Cheminer entre création et cycles de la vie

2024/02/14 | Par Olivier Dumas

Dans l’exposition Cheminer entre le théâtre et les arts visuels, la comédienne et plasticienne Sylvie Gosselin dévoile un parcours émouvant et poétique, où elle conjugue ses deux passions avec une sensibilité tangible.

En quinze ans de fréquentation des théâtres montréalais, Sylvie Gosselin apparait dans deux des plus mémorables souvenirs.

En mars 2019, au Studio Bizz, situé sur le Plateau Mont-Royal à Montréal, l’artiste se prépare à donner la première représentation d’Histoires d’ailes et d’échelles, toute nouvelle proposition artistique lors du Festival international de Casteliers. La pièce aborde les réalisations du peintre allemand Paul Klee (1879-1940), qui a  inspiré les mouvements expressionnistes et surréalistes de la première moitié du 20e siècle.

Or, une panne d’électricité bouleverse les plans. La créatrice nous annonce qu’elle jouera cette production destinée aux enfants « de quatre à 104 ans » dans une version dépouillée sans les éclairages, les projections et les plages musicales. La joie communicative et le talent d’improvisatrice de l’interprète avaient grandement impressionné l’auditoire.

Sur le défunt site de montheatre.qc.ca, j’avais souligné que cette contrainte lui avait permis « de donner le meilleur d’elle-même dans une exécution scénique empreinte de magie, d’émerveillement avec son irrésistible rire de gamine et de moments cocasses ».

À l’Université du Québec à Montréal à l’automne 2016, Sylvie Gosselin donnait une prestation prenante dans La Couturière, solo créé en 2004 sous la plume et la gouverne de Jasmine Dubé. La production de la compagnie Théâtre des Bouches Décousues a été présentée plus de 300 fois au Québec et à l’étranger. Elle réussissait avec délicatesse à traiter des rapports intergénérationnels, de l’héritage du passé et du temps qui passe.
 

Redonner au suivant

Dans Contes Arbour (aussi de Bouches Décousues), le premier spectacle solo qu’elle a joué, mis en scène et coécrit, Sylvie Gosselin avait puisé dans l’héritage de Madeleine Arbour, peintre et dessinatrice québécoise signataire du Refus global. Cette œuvre dévoilait l’importance « du cycle de la vie, de redonner au suivant ». La future actrice regardait cette pionnière à la télévision dans La Boîte à surprise et dans Femme d’aujourd’hui. « Elle s’adressait aux enfants et encourageait leur créativité. »

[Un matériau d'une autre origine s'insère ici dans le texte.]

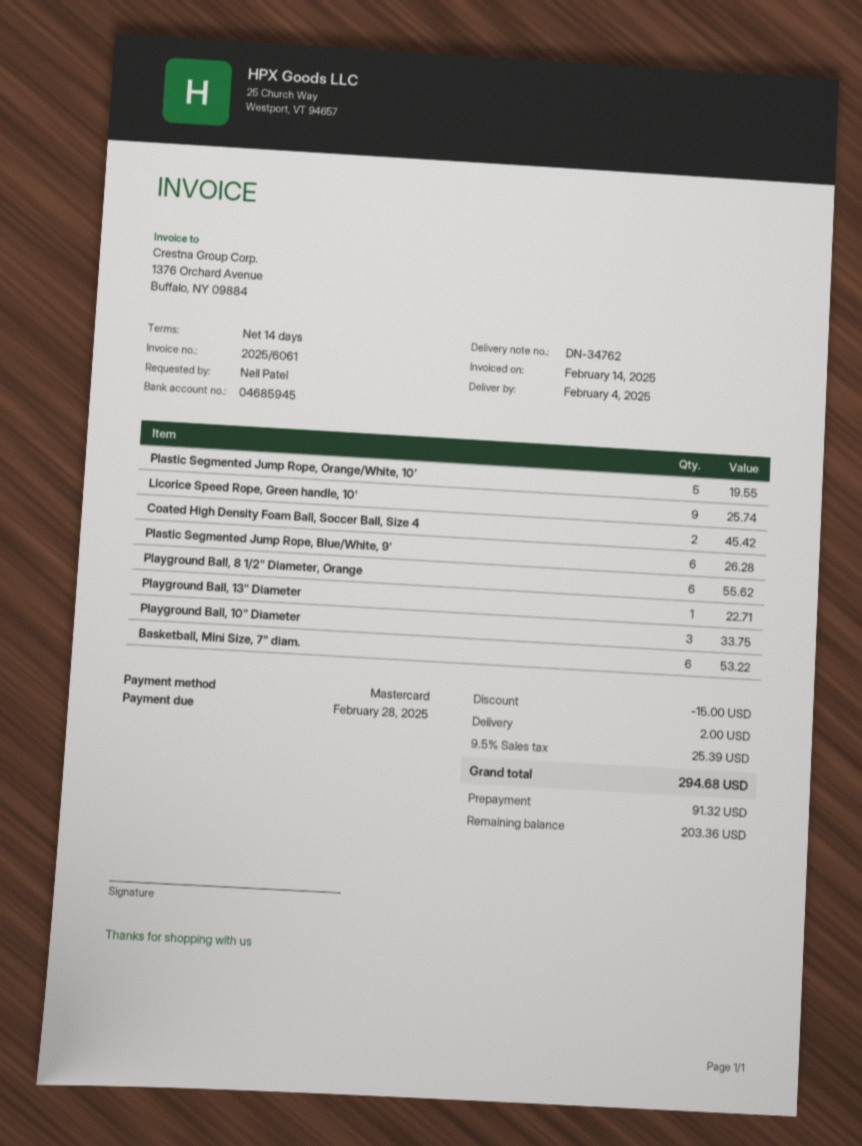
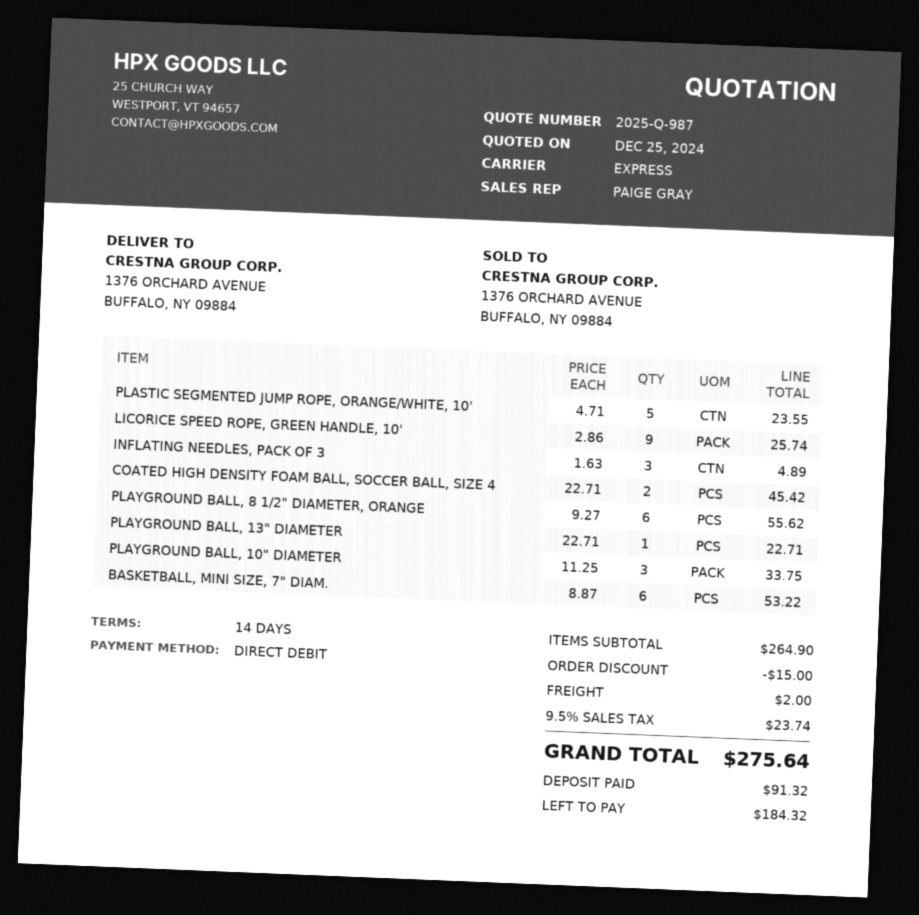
payment method: Mastercard -> direct debit
Plastic Segmented Jump Rope, Orange/White, 10': 5 for 19.55 -> 5 for 23.55
Plastic Segmented Jump Rope, Blue/White, 9': 6 for 26.28 -> none
INFLATING NEEDLES, PACK OF 3: none -> 3 for 4.89
tax: 9.5% = 25.39 -> 9.5% = 23.74
total: 294.68 -> 275.64
balance: 203.36 -> 184.32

À la Maison internationale de la marionnette, en avril prochain, la création Renard doux aborde la relation entre une enfant et sa Mamou, inspirée de la relation de la créatrice avec sa petite-fille. Un voyage au Japon lui a donné le désir d’approfondir sa passion pour le collage et l’origami (art du pliage du papier). Une fois de plus, la conteuse nous subjuguera et nous attendrira avec sa voix réconfortante, ses livres-paravents, dessins, peintures et objets récupérés.

Alors que certains artistes ne jurent que par la technologie sophistiquée, la femme de théâtre privilégie du «low-tech organique. J’aime construire à partir de vieilles affaires, inventer des univers avec du papier et des boites de carton». Par ailleurs, la plasticienne a bénéficié récemment d’une formation offerte par une compagnie new-yorkaise qui se spécialise dans le théâtre de papier.

Dans Cheminer entre le théâtre et les arts visuels, Gosselin expose les étapes marquantes de la conception des quatre spectacles, notamment avec des journaux de création (mots et illustrations), des objets « à l’aide de fils à coudre (La Couturière), des souliers (Contes Arbour), des images inspirées de Paul Klee (Histoires d’ailes et d’échelles), ou encore de petites maisons (Renard doux) ». Dans différents tiroirs se trouvent « des trésors », comme des bottines ou des mains de poupées. Durant le parcours, nous rencontrons d’attachantes marionnettes dont « Sa Majesté Madeleine 1re » et Polo, « un homme avec une seule aile qui lui permet de voler et une tête qui s’illumine ».
 

Parcours pluriel

Avant d’amorcer ses études en théâtre, l’artiste se passionnait pour la peinture. Des années plus tard, un article de la chanteuse Diane Dufresne sur son expérience auprès du Frère Jérôme (« acolyte de Paul-Émile Borduas ») l’a incité à suivre des ateliers avec lui, « à jeter des couleurs sur la toile, à plonger au cœur de la création sans avoir de contrainte comme une œuvre scénique ».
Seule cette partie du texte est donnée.